Furthermore, Coinbase could argue that the SEC has been inconsistent and arbitrary in its treatment of digital assets, as evidenced by Eisenberg’s conviction for commodities fraud rather than securities fraud. The exchange may assert that the regulator has not provided a clear, predictable framework for determining which tokens constitute securities, leading to an uneven playing field and selective enforcement.

Lastly, Coinbase could use the Eisenberg case to reiterate its calls for the SEC to engage in transparent rulemaking and provide explicit guidance on how existing securities laws apply to digital assets.
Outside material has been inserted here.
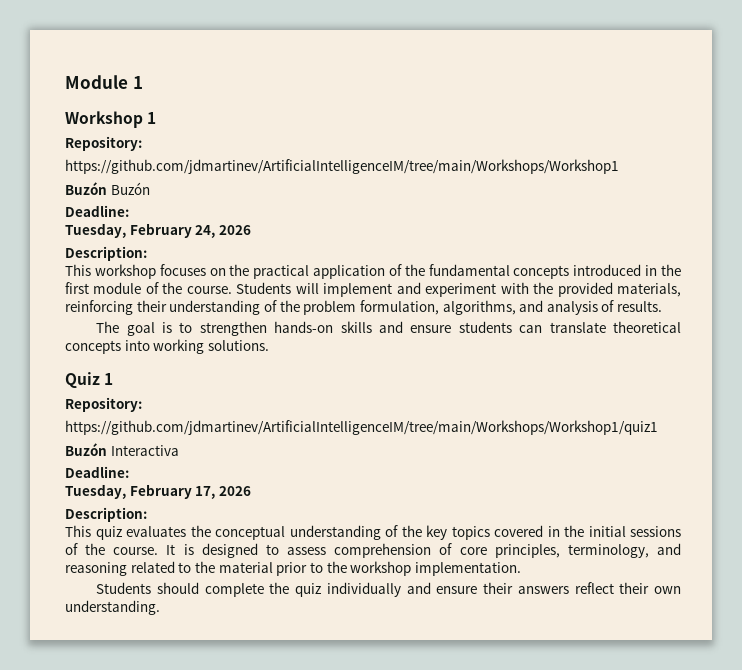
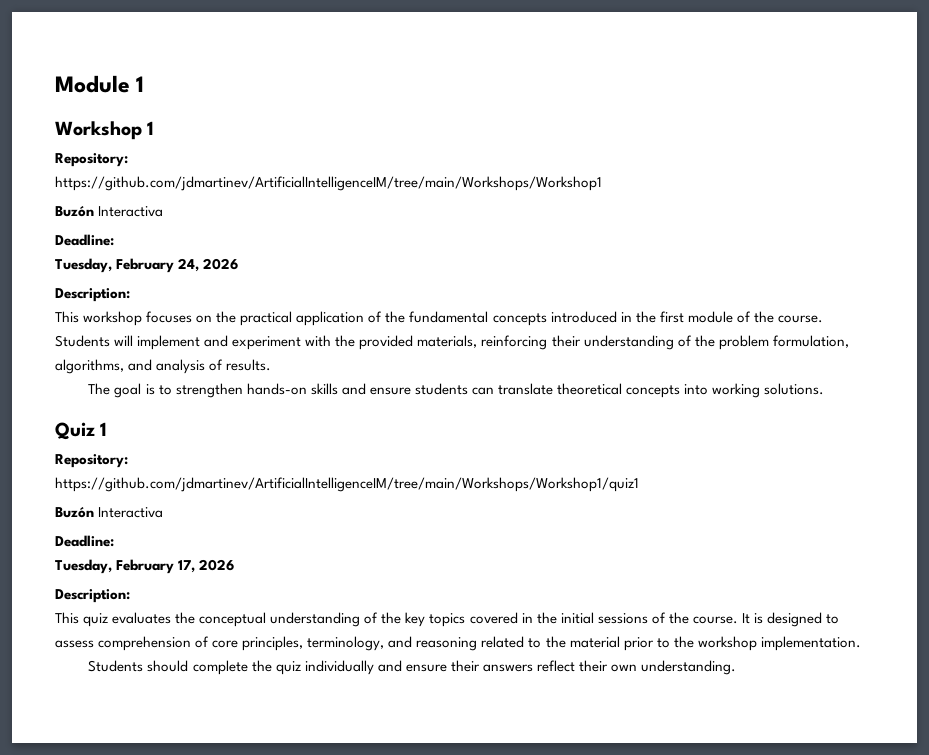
  https://github.com/jdmartinev/ArtificialIntelligenceIM/tree/main/Workshops/Workshop1
- Buzón Buzón
+ Buzón Interactiva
The exchange may argue that without such clarity, the industry will continue to face uncertainty and the risk of arbitrary enforcement actions.

Murky waters of US digital asset legislation

While the Eisenberg conviction provides potential avenues for Coinbase to challenge the SEC’s lawsuit, the specific facts and circumstances of each case differ. The court will ultimately have to evaluate the merits of Coinbase’s arguments and the SEC’s allegations based on the unique characteristics of the tokens in question and the applicable legal frameworks.

On January 20, 2023, the SEC charged Eisenberg in the Southern District of New York with violating anti-fraud and market manipulation provisions of the securities laws in relation to his actions on the Mango Markets platform. However, there has been no update to the SEC website regarding the progress of the case, whereas the CFTC’s case has gone to trial. While Eisenberg’s futures manipulation would come under the purview of the CFTC, the SEC has previously laid claim to digital asset tokens akin to MNGO, such as in the complaint against Coinbase.

The case against Eisenberg is unlikely to form an ironclad legal precedent to be used by Coinbase in court, yet it certainly reinforces the claim that US regulatory enforcement of crypto lacks clarity and neutrality. Still, some aspects of the case, including the development of the CFTC’s case compared to the SEC, may well come to light as a part of Coinbase’s defense showcasing the inconsistencies in US crypto regulation.

Ultimately, the commodities fraud verdict against Eisenberg adds another layer of complexity to the ongoing debate over the proper regulatory treatment of digital assets and may offer Coinbase additional ammunition in its legal battle with the SEC.